*WORK REQUIRED*. Show every line of the data that includes the word "filter".

Records from a collection:
•••

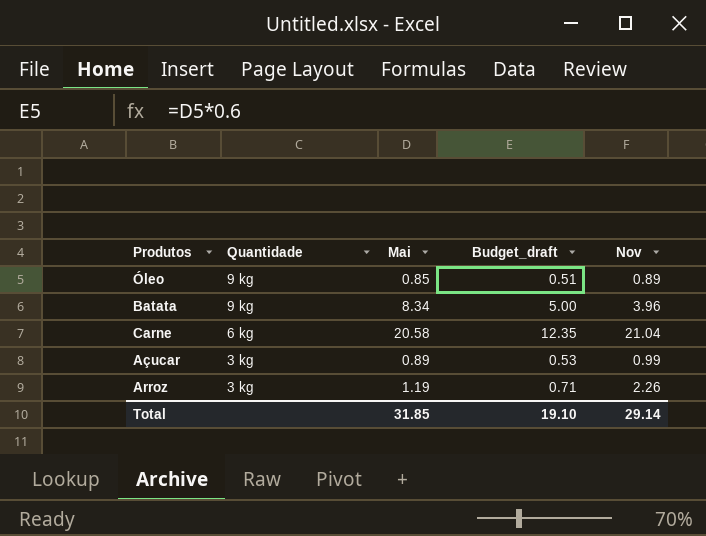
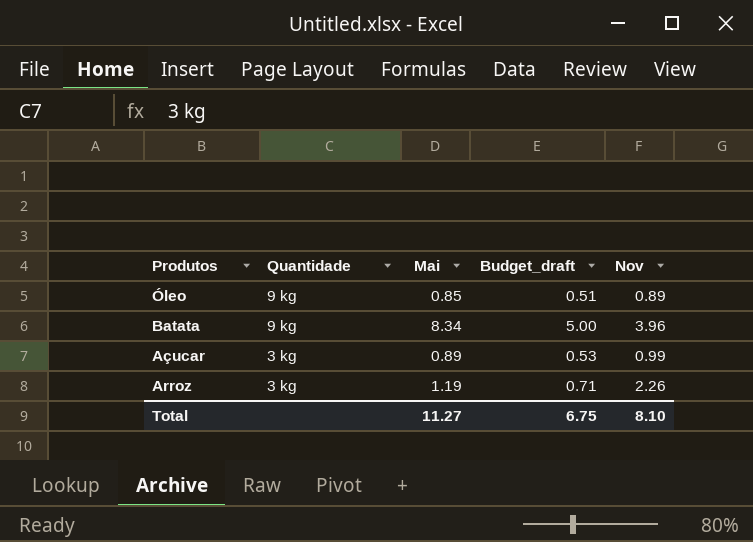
row Carne: 6 kg | 20.58 | 12.35 | 21.04 -> none
Total | Mai: 31.85 -> 11.27
Total | Budget_draft: 19.10 -> 6.75
Total | Nov: 29.14 -> 8.10

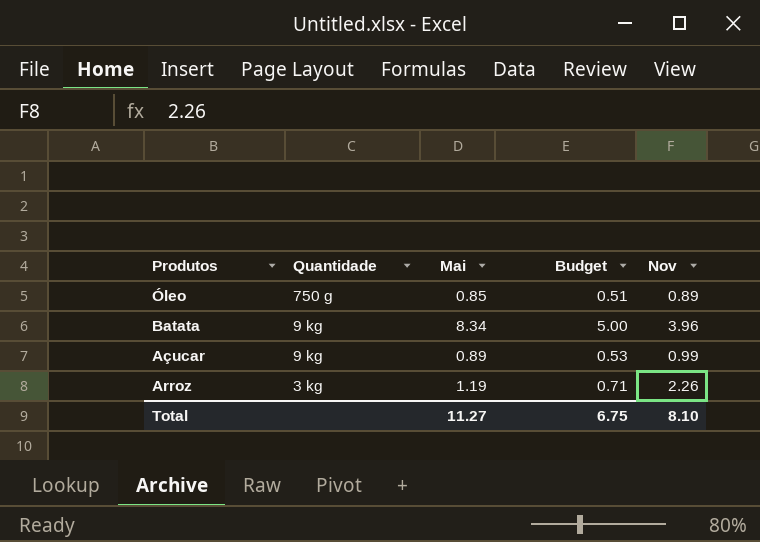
column name: Budget_draft -> Budget
Óleo | Quantidade: 9 kg -> 750 g
Açucar | Quantidade: 3 kg -> 9 kg

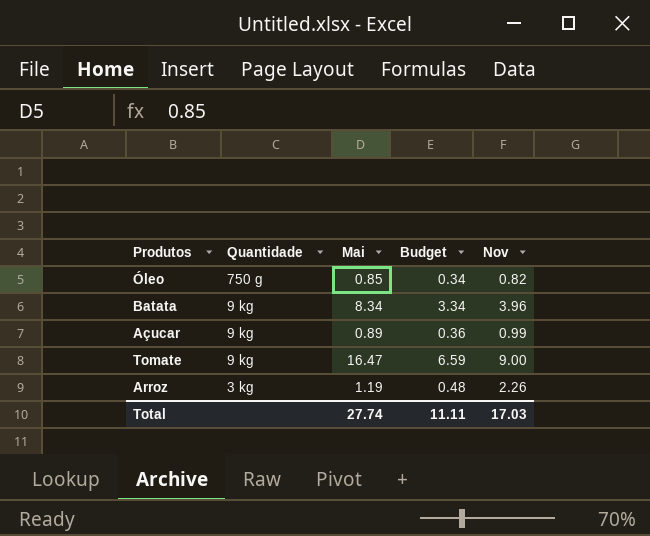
column Budget | formula: [Mai] * 0.6 -> [Mai] * 0.4
Óleo | Nov: 0.89 -> 0.82
row Tomate: none -> 9 kg | 16.47 | 6.59 | 9.00
Total | Mai: 11.27 -> 27.74
Total | Budget: 6.75 -> 11.11
Total | Nov: 8.10 -> 17.03

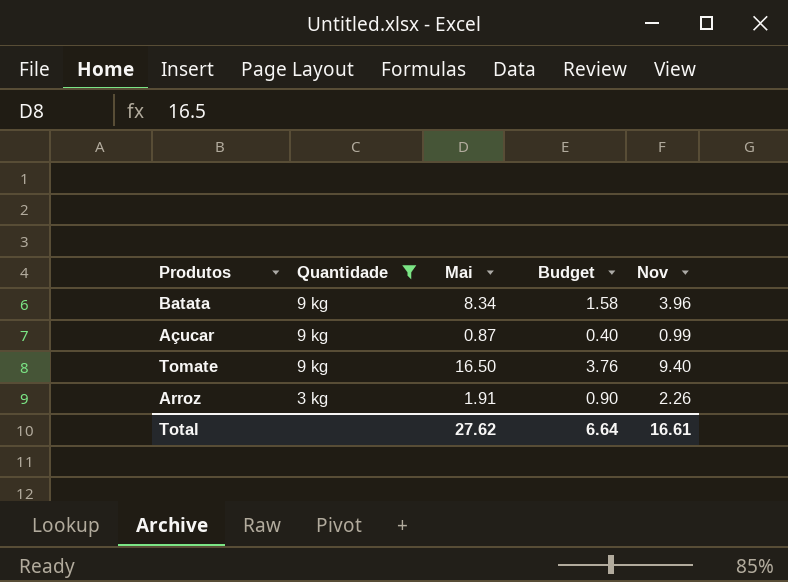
filter: none -> Quantidade != 750 g
column Budget | formula: [Mai] * 0.4 -> [Nov] * 0.4
Açucar | Mai: 0.89 -> 0.87
Tomate | Mai: 16.47 -> 16.50
Tomate | Nov: 9.00 -> 9.40
Arroz | Mai: 1.19 -> 1.91
Total | Mai: 27.74 -> 27.62
Total | Budget: 11.11 -> 6.64
Total | Nov: 17.03 -> 16.61

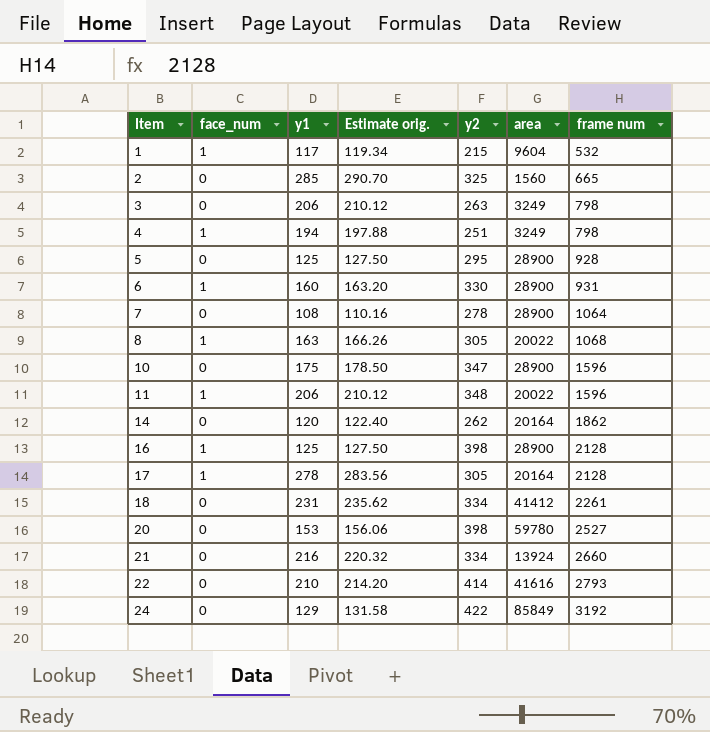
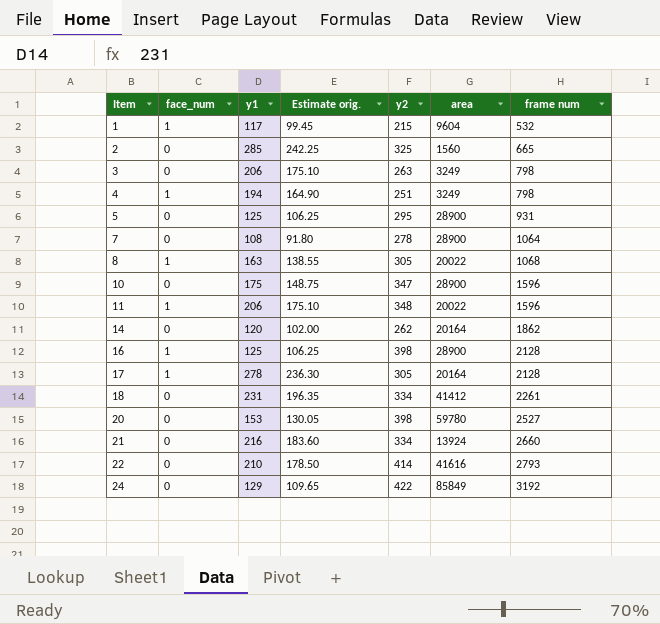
column Estimate orig. | formula: [y1] * 1.02 -> [y1] * 0.85
row 6: 1 | 160 | 163.20 | 330 | 28900 | 931 -> none
5 | frame num: 928 -> 931

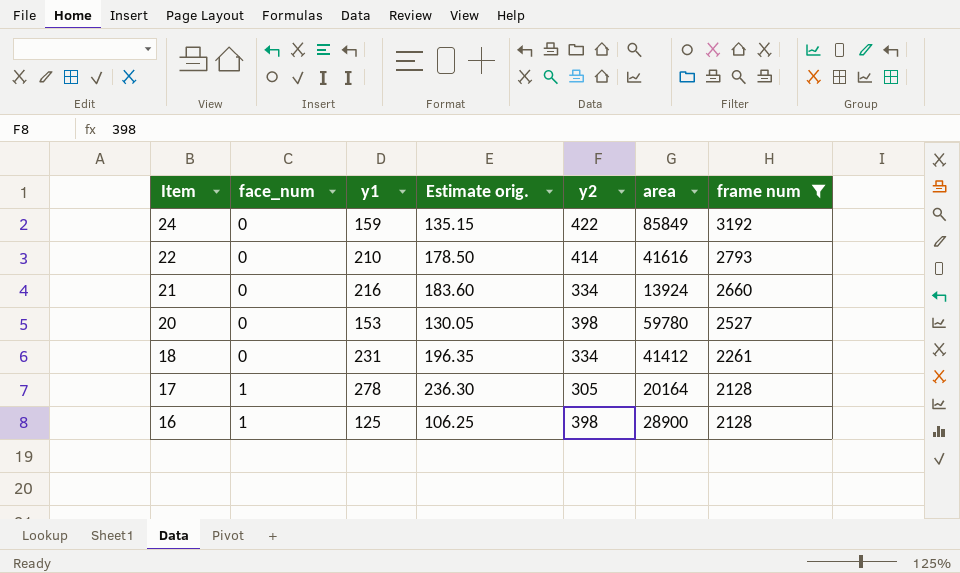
filter: none -> frame num >= 2128
row order: Item ascending -> Item descending
24 | y1: 129 -> 159
24 | Estimate orig.: 109.65 -> 135.15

•••

*RESPONSE AREA*.
filter: none -> Quantidade != 750 g
filter: none -> frame num >= 2128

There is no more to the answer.